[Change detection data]

════════

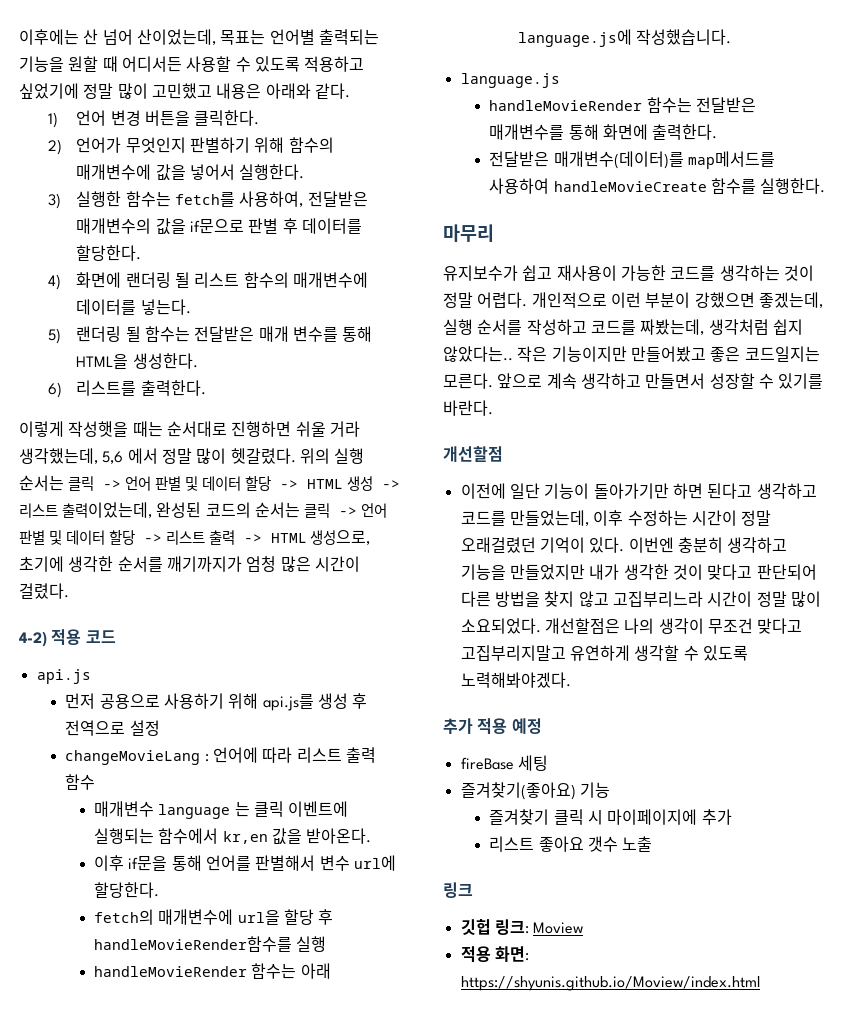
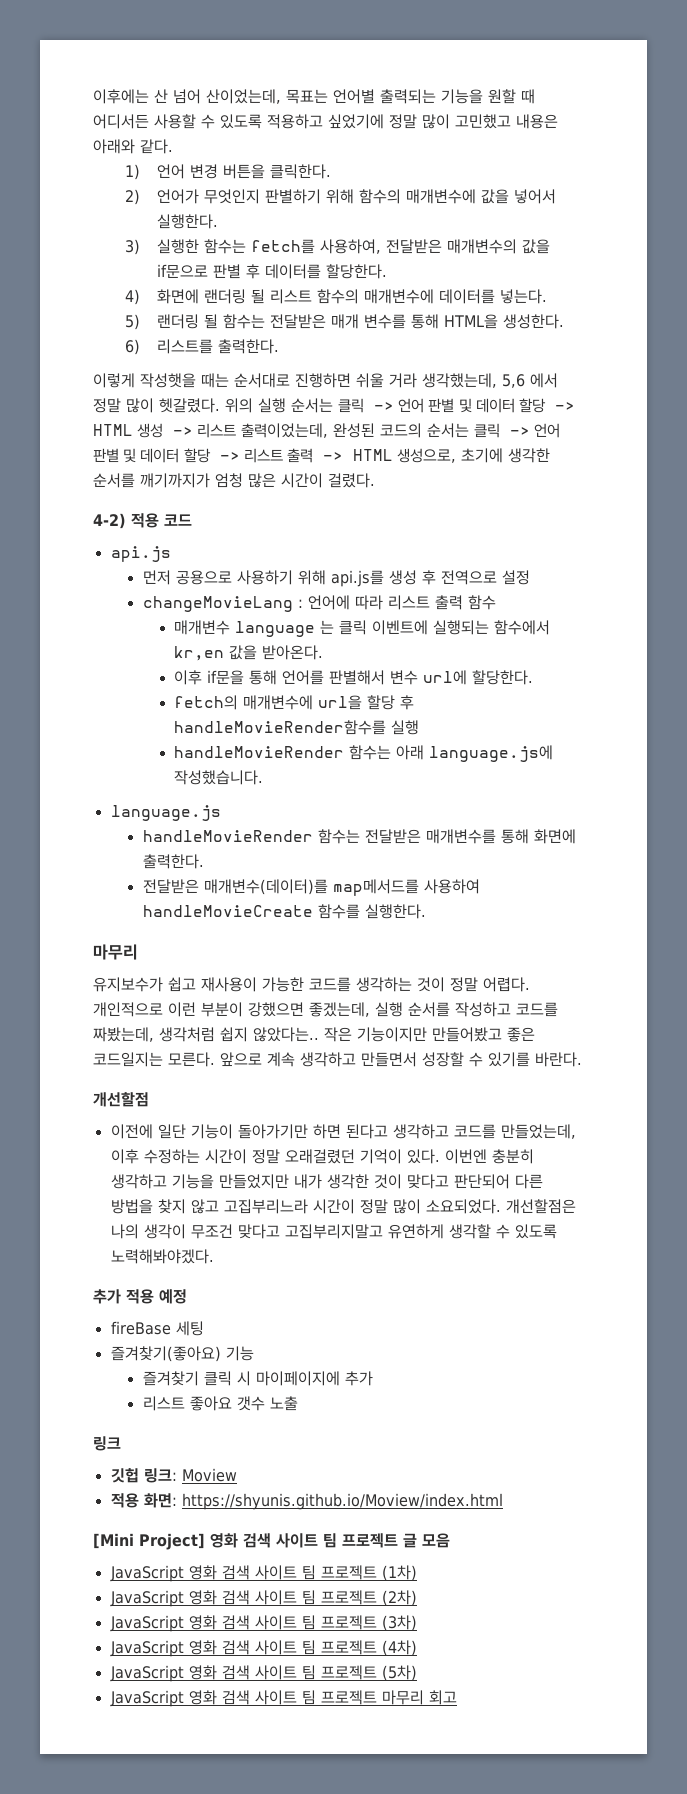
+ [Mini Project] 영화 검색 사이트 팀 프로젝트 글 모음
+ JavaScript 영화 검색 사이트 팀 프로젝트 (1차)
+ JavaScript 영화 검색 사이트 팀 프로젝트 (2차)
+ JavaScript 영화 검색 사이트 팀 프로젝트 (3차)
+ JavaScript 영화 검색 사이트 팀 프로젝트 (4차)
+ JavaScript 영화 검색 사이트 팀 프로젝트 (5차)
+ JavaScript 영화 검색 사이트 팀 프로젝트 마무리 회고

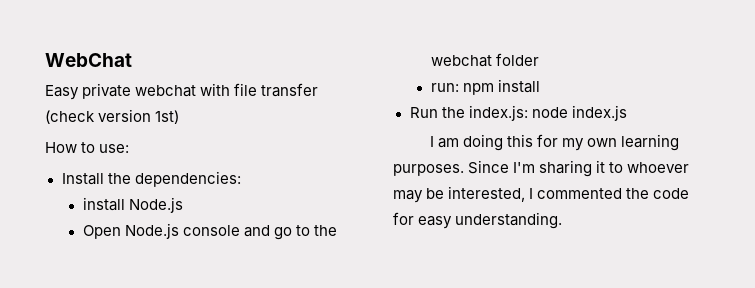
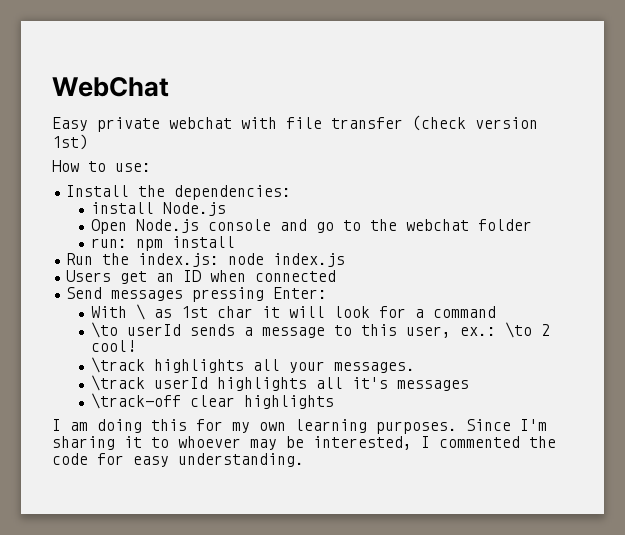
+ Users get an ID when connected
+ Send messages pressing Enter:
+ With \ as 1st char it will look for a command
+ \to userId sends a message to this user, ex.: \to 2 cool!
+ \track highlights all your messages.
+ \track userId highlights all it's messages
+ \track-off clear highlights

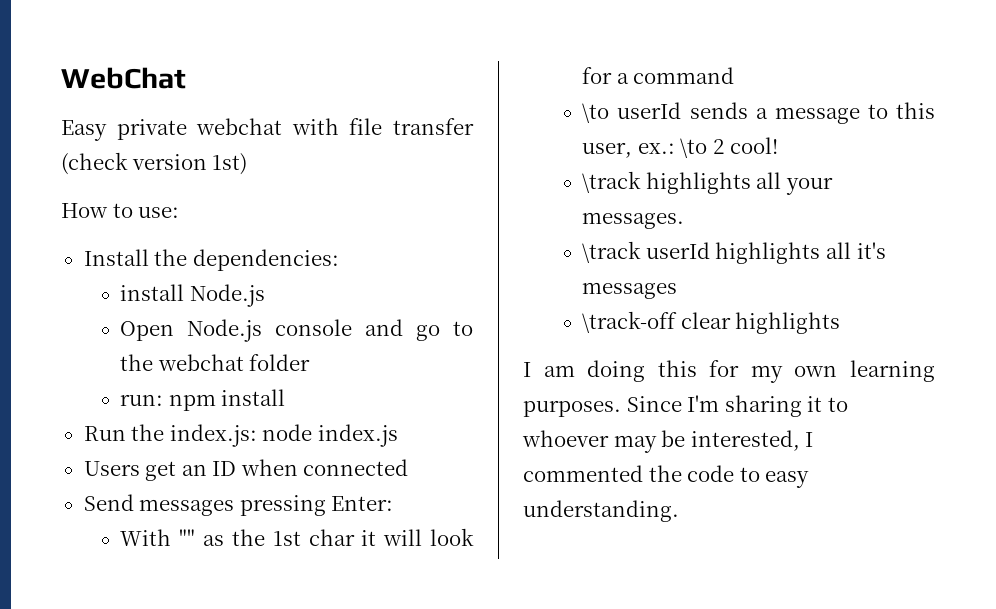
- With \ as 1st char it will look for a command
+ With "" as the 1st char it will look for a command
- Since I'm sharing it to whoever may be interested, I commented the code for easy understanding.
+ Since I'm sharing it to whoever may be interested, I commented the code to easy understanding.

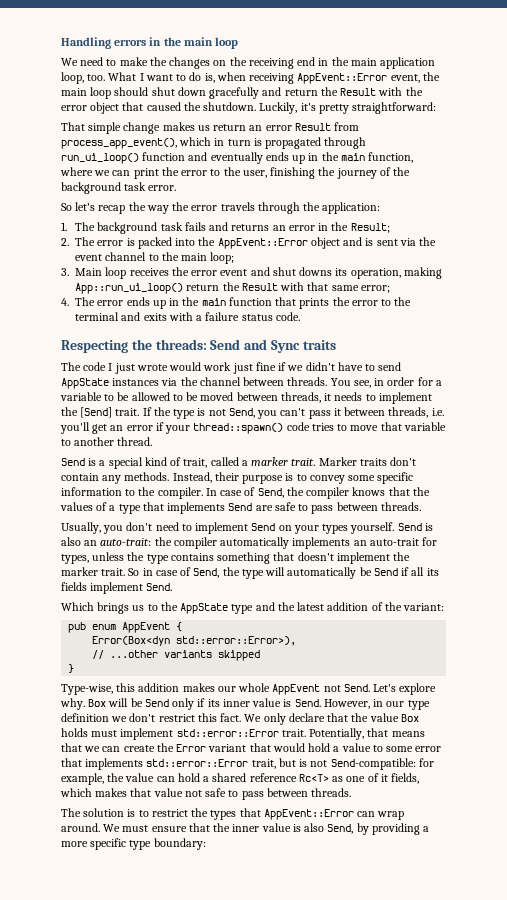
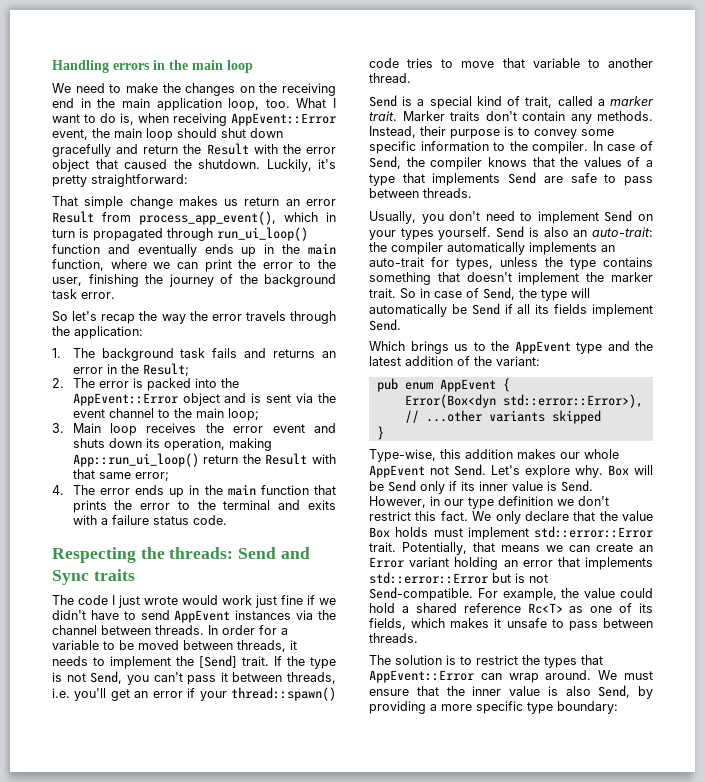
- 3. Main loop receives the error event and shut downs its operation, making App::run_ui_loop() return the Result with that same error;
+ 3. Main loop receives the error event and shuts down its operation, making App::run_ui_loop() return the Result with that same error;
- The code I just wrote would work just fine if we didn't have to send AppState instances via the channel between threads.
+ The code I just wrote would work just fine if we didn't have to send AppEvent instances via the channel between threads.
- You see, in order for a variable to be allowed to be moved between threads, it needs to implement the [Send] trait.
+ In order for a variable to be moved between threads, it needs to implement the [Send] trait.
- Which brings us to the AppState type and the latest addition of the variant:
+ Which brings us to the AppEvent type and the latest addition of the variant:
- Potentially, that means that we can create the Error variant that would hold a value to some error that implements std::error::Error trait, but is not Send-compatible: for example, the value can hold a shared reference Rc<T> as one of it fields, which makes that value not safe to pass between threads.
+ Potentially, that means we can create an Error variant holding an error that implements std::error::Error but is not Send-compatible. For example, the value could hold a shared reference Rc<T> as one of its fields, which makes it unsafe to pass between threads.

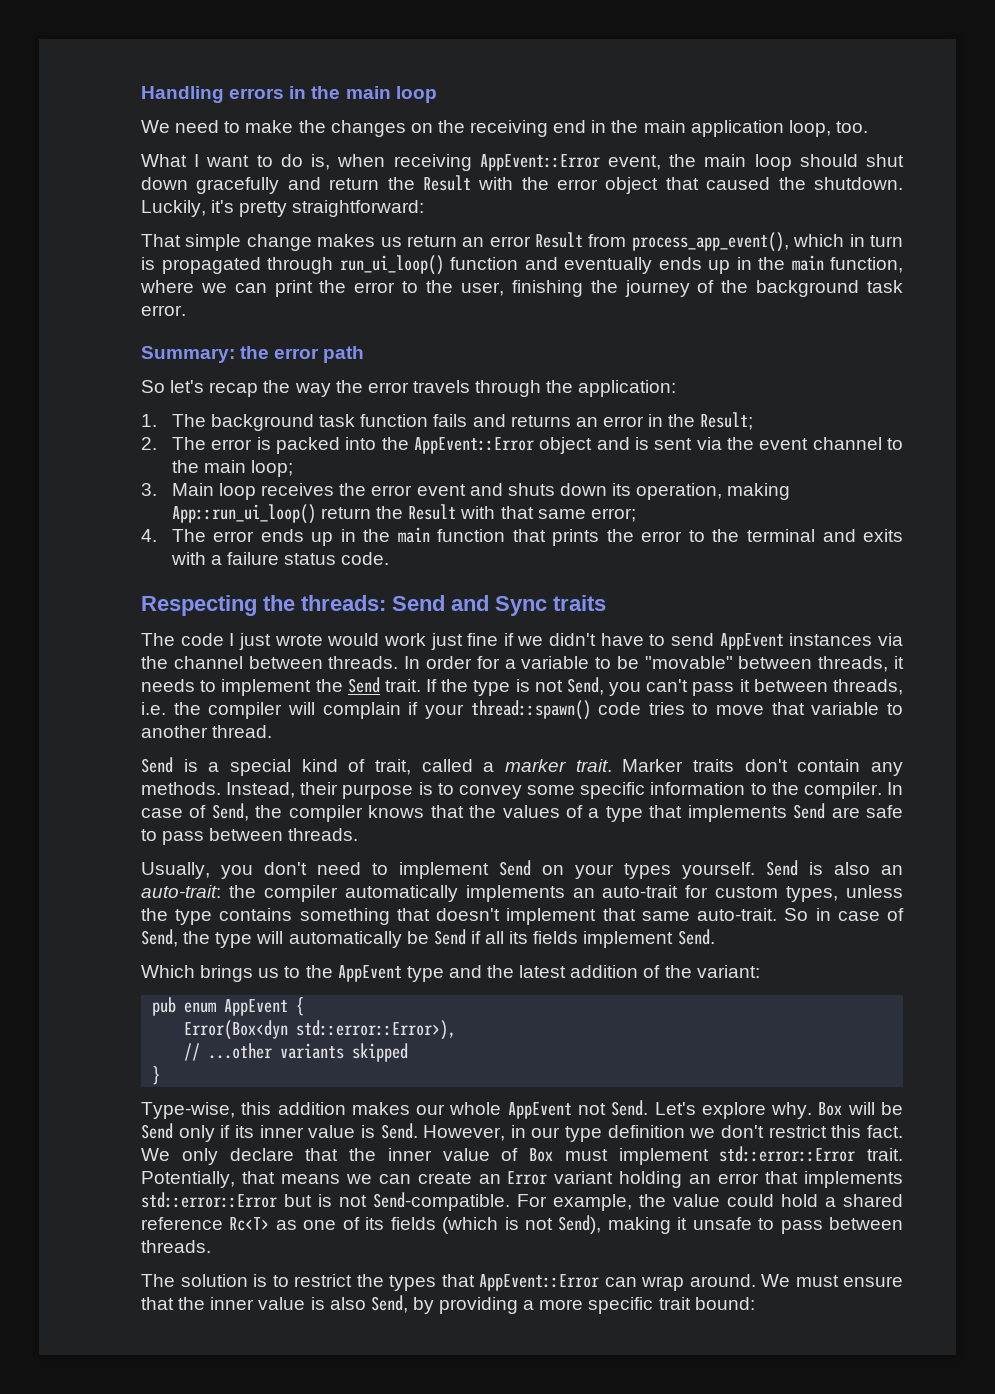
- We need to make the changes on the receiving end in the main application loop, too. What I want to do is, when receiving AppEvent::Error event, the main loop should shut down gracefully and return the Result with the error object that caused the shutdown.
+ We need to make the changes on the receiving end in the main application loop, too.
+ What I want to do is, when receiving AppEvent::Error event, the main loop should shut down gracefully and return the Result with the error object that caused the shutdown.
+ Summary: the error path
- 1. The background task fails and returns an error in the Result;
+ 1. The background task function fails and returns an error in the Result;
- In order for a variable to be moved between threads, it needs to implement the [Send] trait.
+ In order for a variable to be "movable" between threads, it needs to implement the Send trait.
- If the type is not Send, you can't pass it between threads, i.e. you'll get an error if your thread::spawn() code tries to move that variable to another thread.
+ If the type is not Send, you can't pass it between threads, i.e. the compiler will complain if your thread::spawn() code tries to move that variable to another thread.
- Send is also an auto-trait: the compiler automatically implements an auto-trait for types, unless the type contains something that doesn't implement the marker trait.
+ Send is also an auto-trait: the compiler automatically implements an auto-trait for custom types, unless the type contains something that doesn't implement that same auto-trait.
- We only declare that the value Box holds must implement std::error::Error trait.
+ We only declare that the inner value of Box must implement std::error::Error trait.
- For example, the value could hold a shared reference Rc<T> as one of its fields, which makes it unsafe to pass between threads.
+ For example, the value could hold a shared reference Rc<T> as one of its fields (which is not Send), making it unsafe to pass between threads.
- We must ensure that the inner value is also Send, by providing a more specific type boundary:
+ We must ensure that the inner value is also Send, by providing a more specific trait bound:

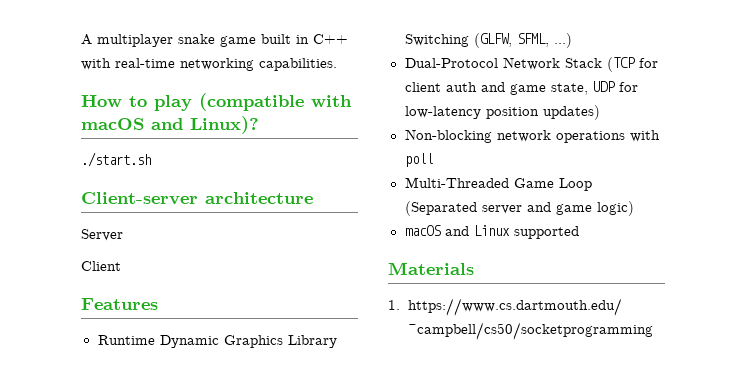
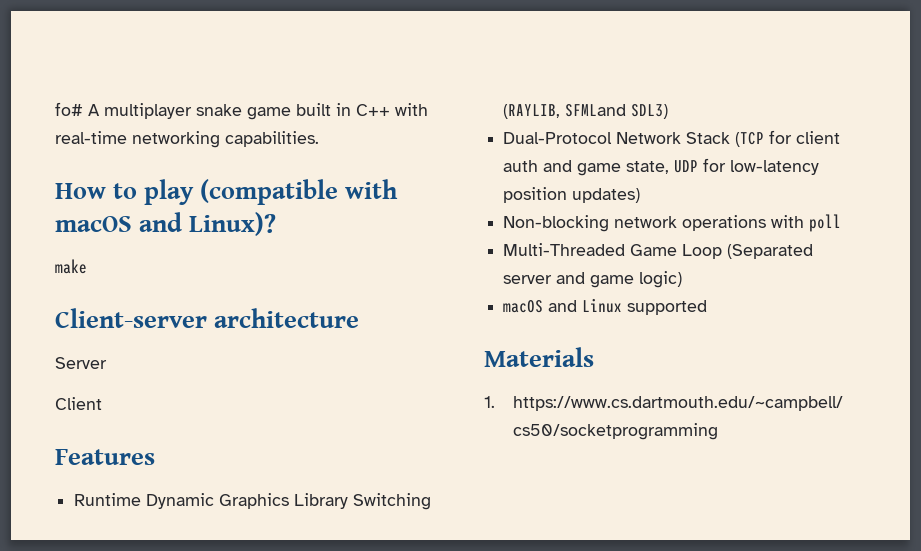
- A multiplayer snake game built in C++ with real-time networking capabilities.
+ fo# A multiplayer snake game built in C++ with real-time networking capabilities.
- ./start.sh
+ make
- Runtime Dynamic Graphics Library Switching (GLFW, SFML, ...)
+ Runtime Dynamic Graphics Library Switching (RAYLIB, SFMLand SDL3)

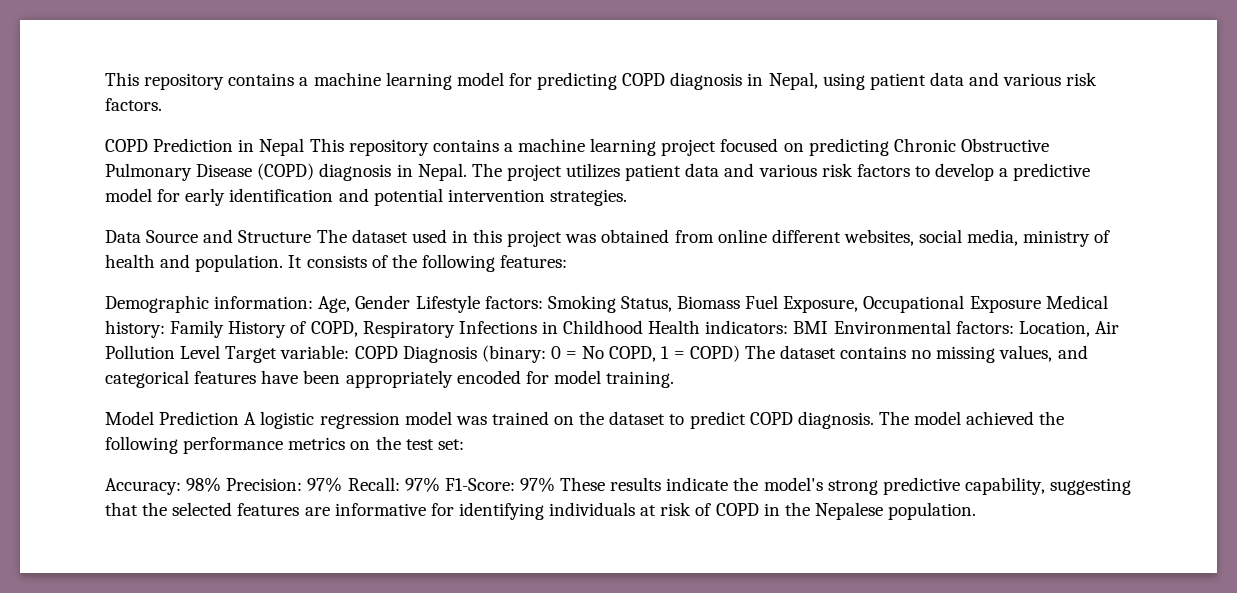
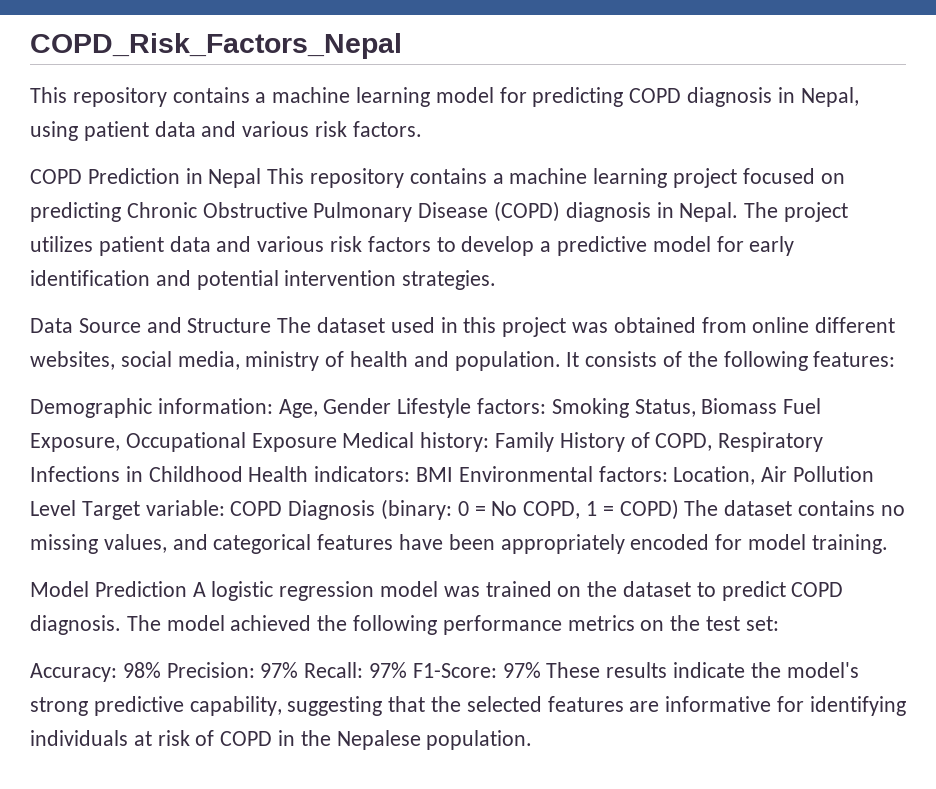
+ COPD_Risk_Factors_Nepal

════════

Could you reproduce every entry exactly, leaving out the pictures?

▶ Solved exercise:
+ [Mini Project] 영화 검색 사이트 팀 프로젝트 글 모음
+ JavaScript 영화 검색 사이트 팀 프로젝트 (1차)
+ JavaScript 영화 검색 사이트 팀 프로젝트 (2차)
+ JavaScript 영화 검색 사이트 팀 프로젝트 (3차)
+ JavaScript 영화 검색 사이트 팀 프로젝트 (4차)
+ JavaScript 영화 검색 사이트 팀 프로젝트 (5차)
+ JavaScript 영화 검색 사이트 팀 프로젝트 마무리 회고

+ Users get an ID when connected
+ Send messages pressing Enter:
+ With \ as 1st char it will look for a command
+ \to userId sends a message to this user, ex.: \to 2 cool!
+ \track highlights all your messages.
+ \track userId highlights all it's messages
+ \track-off clear highlights

- With \ as 1st char it will look for a command
+ With "" as the 1st char it will look for a command
- Since I'm sharing it to whoever may be interested, I commented the code for easy understanding.
+ Since I'm sharing it to whoever may be interested, I commented the code to easy understanding.

- 3. Main loop receives the error event and shut downs its operation, making App::run_ui_loop() return the Result with that same error;
+ 3. Main loop receives the error event and shuts down its operation, making App::run_ui_loop() return the Result with that same error;
- The code I just wrote would work just fine if we didn't have to send AppState instances via the channel between threads.
+ The code I just wrote would work just fine if we didn't have to send AppEvent instances via the channel between threads.
- You see, in order for a variable to be allowed to be moved between threads, it needs to implement the [Send] trait.
+ In order for a variable to be moved between threads, it needs to implement the [Send] trait.
- Which brings us to the AppState type and the latest addition of the variant:
+ Which brings us to the AppEvent type and the latest addition of the variant:
- Potentially, that means that we can create the Error variant that would hold a value to some error that implements std::error::Error trait, but is not Send-compatible: for example, the value can hold a shared reference Rc<T> as one of it fields, which makes that value not safe to pass between threads.
+ Potentially, that means we can create an Error variant holding an error that implements std::error::Error but is not Send-compatible. For example, the value could hold a shared reference Rc<T> as one of its fields, which makes it unsafe to pass between threads.

- We need to make the changes on the receiving end in the main application loop, too. What I want to do is, when receiving AppEvent::Error event, the main loop should shut down gracefully and return the Result with the error object that caused the shutdown.
+ We need to make the changes on the receiving end in the main application loop, too.
+ What I want to do is, when receiving AppEvent::Error event, the main loop should shut down gracefully and return the Result with the error object that caused the shutdown.
+ Summary: the error path
- 1. The background task fails and returns an error in the Result;
+ 1. The background task function fails and returns an error in the Result;
- In order for a variable to be moved between threads, it needs to implement the [Send] trait.
+ In order for a variable to be "movable" between threads, it needs to implement the Send trait.
- If the type is not Send, you can't pass it between threads, i.e. you'll get an error if your thread::spawn() code tries to move that variable to another thread.
+ If the type is not Send, you can't pass it between threads, i.e. the compiler will complain if your thread::spawn() code tries to move that variable to another thread.
- Send is also an auto-trait: the compiler automatically implements an auto-trait for types, unless the type contains something that doesn't implement the marker trait.
+ Send is also an auto-trait: the compiler automatically implements an auto-trait for custom types, unless the type contains something that doesn't implement that same auto-trait.
- We only declare that the value Box holds must implement std::error::Error trait.
+ We only declare that the inner value of Box must implement std::error::Error trait.
- For example, the value could hold a shared reference Rc<T> as one of its fields, which makes it unsafe to pass between threads.
+ For example, the value could hold a shared reference Rc<T> as one of its fields (which is not Send), making it unsafe to pass between threads.
- We must ensure that the inner value is also Send, by providing a more specific type boundary:
+ We must ensure that the inner value is also Send, by providing a more specific trait bound:

- A multiplayer snake game built in C++ with real-time networking capabilities.
+ fo# A multiplayer snake game built in C++ with real-time networking capabilities.
- ./start.sh
+ make
- Runtime Dynamic Graphics Library Switching (GLFW, SFML, ...)
+ Runtime Dynamic Graphics Library Switching (RAYLIB, SFMLand SDL3)

+ COPD_Risk_Factors_Nepal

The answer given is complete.